I then installed the same binaries on my laptop (A cheap Asus I3), and the Kodi GUI is really, really slow, pretty much unusable. I didn't get around to playing any videos yet.
On the same laptop, Youtube, IPlayer and mplayer are all OK.
Kodi might be including cpu optimizations for the machine it was compiled on (it's been a while since I dug through the configure). I know it's a long compile, but have you tried recompiling it on the laptop to see if the problems go away?
I guess I should have done that before posting, a bit sloppy of me I know. It's not the long compile but the collecting and compiling all dependencies, any of which could themselves have optimizations that I turned my nose up. I will do that tonight if nobody else has any suggestions!
Are you using something to manage the dependencies or just compiling everything manually? If it is manually, have a look at sqg that is included with sbopkg. It can generate queue files for sbopkg so it can build everything needed in the order it's needed in. Then you just start it and walk away.
Recompilation didn't help. I didn't think it would. I noticed glxgears gave a warning about DRM permissions, so I added my user to the video group, and then Kodi started working fine. Then I went back to the other machine where Kodi was working before, and realised my user wasn't a member of the video group there. Note: Both systems use XDM + Fluxbox.
So, Asus laptop, Intel video hardware: Needs user in video group.
Phenom + Radeon HD 7750: Doesn't need user in video group.
I'm not an expert on any of this, but I'm guessing Kodi on my Phenom system finds an X extension it can use for graphics acceleration, whereas the laptop doesn't and falls back to DRM?
Of course, highly likely I'm talking BS, but what do I care - it works! :-).

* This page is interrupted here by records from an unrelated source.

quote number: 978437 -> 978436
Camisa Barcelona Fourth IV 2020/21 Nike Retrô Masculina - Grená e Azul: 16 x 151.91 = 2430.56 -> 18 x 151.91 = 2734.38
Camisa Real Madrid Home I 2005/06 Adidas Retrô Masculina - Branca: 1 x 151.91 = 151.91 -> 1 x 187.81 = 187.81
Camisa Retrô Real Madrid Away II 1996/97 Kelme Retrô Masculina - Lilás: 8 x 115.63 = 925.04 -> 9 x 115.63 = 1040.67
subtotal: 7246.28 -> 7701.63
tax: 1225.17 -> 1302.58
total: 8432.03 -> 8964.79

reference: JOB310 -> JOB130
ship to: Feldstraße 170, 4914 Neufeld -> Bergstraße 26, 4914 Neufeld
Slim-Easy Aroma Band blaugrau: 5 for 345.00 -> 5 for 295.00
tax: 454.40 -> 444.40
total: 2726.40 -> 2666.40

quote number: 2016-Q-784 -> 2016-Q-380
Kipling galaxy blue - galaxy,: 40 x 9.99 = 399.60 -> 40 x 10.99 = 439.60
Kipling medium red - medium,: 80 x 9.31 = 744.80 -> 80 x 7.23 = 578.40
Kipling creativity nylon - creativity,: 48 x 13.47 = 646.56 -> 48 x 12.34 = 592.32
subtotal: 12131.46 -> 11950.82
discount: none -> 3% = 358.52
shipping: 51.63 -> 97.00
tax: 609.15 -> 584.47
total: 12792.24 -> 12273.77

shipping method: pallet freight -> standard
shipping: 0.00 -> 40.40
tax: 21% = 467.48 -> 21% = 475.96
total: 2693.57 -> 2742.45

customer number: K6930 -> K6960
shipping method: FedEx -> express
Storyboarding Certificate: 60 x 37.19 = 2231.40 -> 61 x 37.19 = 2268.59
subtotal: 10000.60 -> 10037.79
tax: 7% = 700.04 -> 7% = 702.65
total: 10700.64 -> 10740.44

Your user should be in the video group if you plan on using any video card power. It probably prevented access to the hardware forcing it to run using software rendering (which is slow). If you're using the proprietary driver for the Radeon system, it could be the installer adjusts permissions for the device so you don't need to be in the video group.
Whenever you create a user, you should use the adduser script, which will prompt you to add users to the normal groups by pressing the up arrow.